**Input data**.
=-=-=-=-=

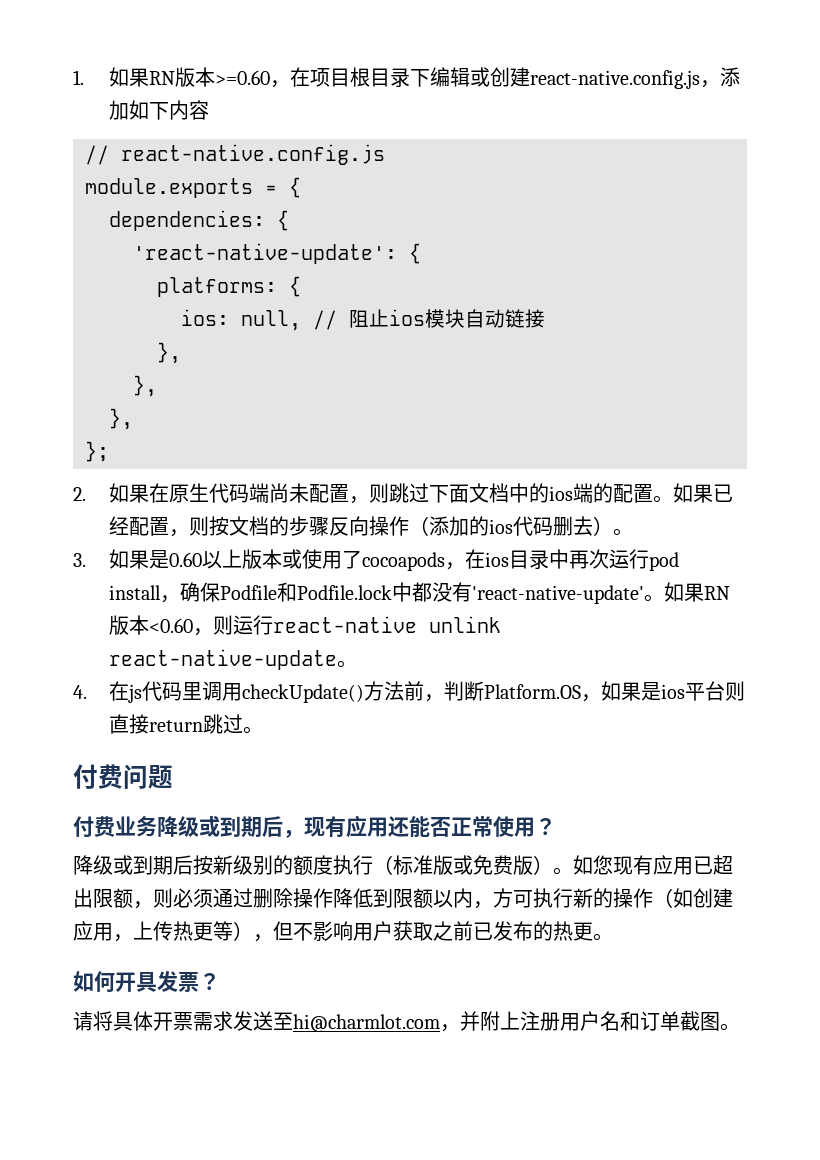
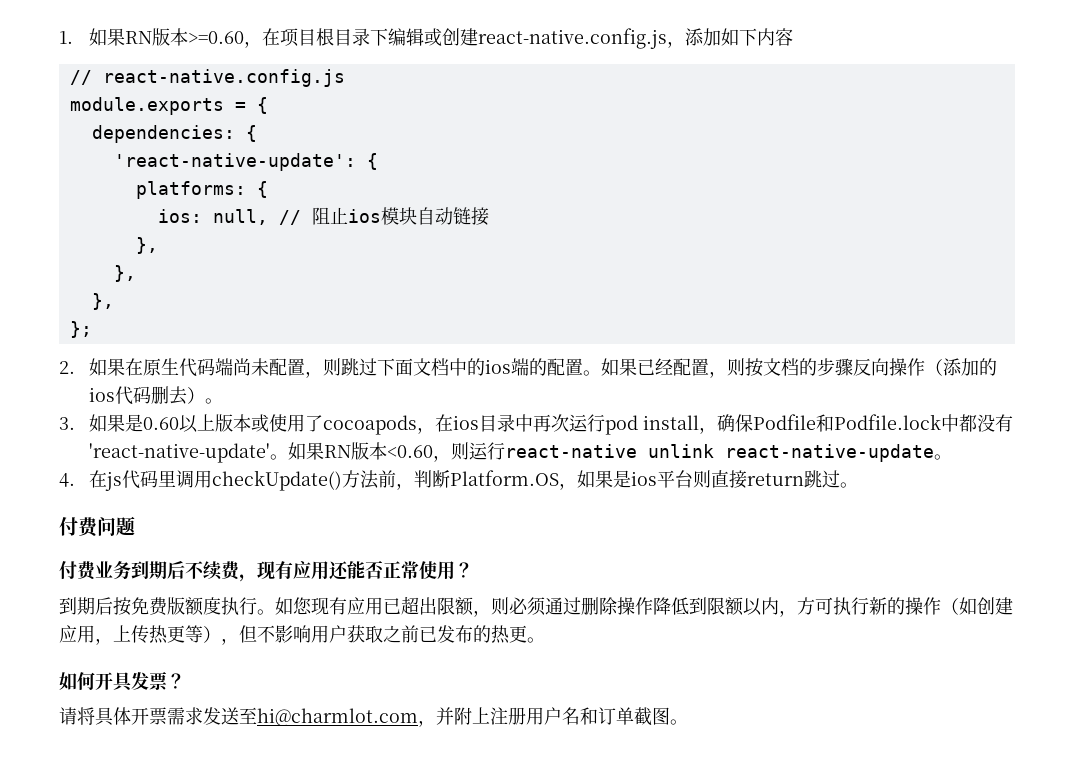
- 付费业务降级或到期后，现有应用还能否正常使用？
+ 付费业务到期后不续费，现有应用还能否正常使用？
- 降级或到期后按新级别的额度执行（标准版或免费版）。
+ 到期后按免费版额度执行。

=-=-=-=-=

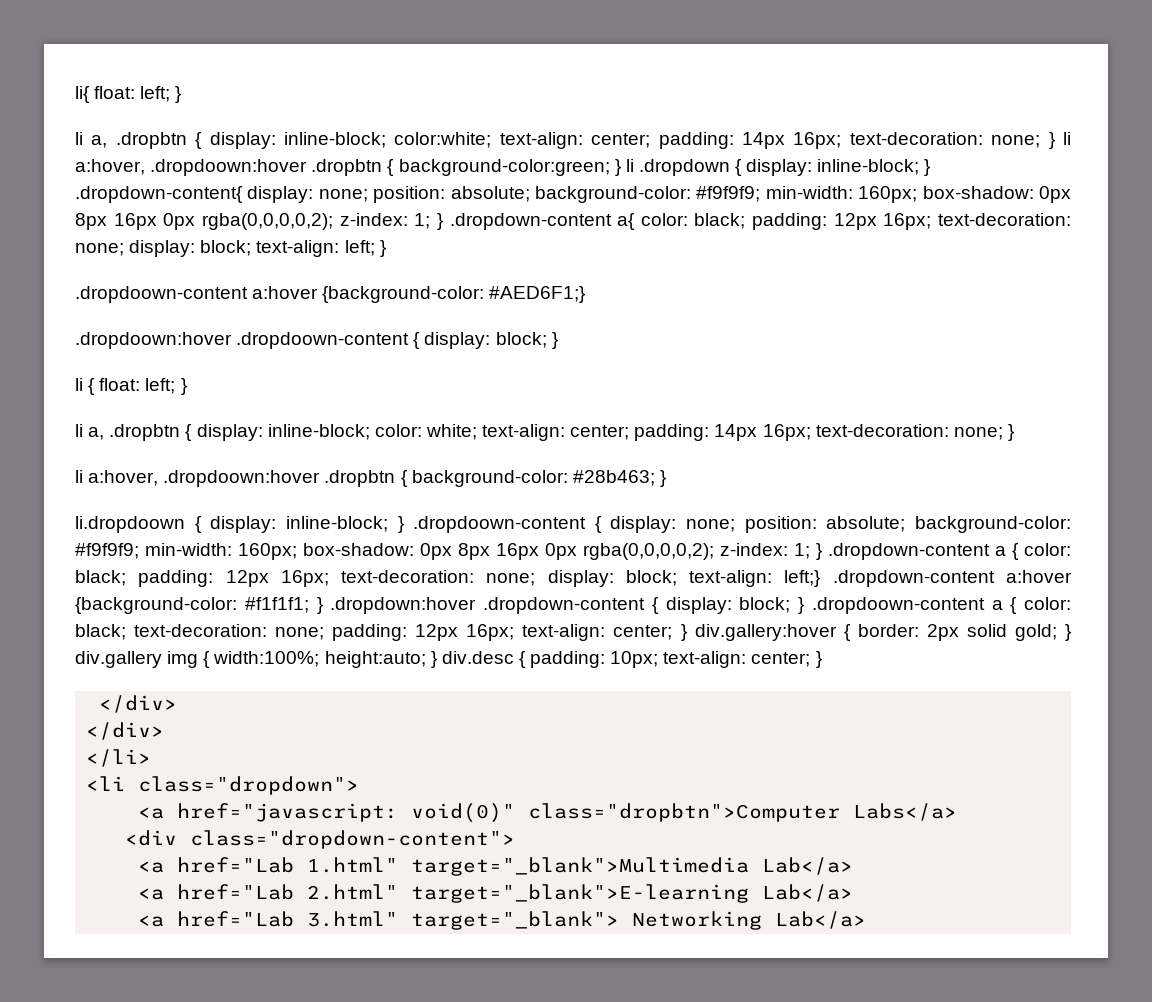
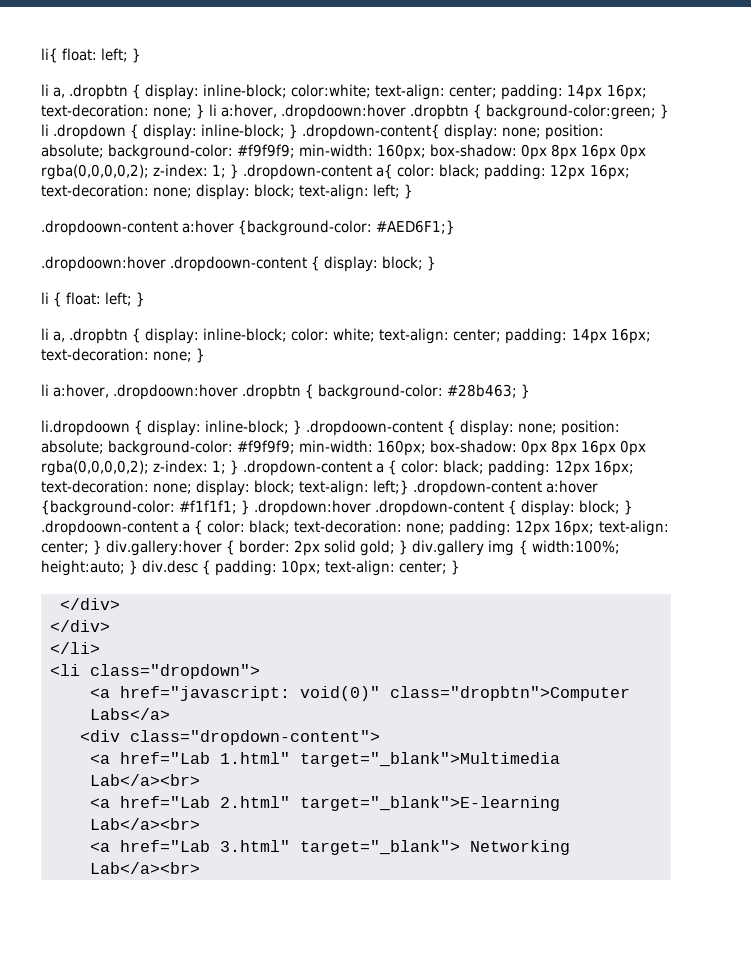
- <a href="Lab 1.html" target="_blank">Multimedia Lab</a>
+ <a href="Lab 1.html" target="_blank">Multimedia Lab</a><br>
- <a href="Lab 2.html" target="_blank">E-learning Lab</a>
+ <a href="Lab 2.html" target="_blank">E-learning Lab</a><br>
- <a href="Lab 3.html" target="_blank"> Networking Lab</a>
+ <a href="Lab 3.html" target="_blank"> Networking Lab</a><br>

=-=-=-=-=

Each line above that holds the string "Multimedia" should be copied and shown.

- <a href="Lab 1.html" target="_blank">Multimedia Lab</a>
+ <a href="Lab 1.html" target="_blank">Multimedia Lab</a><br>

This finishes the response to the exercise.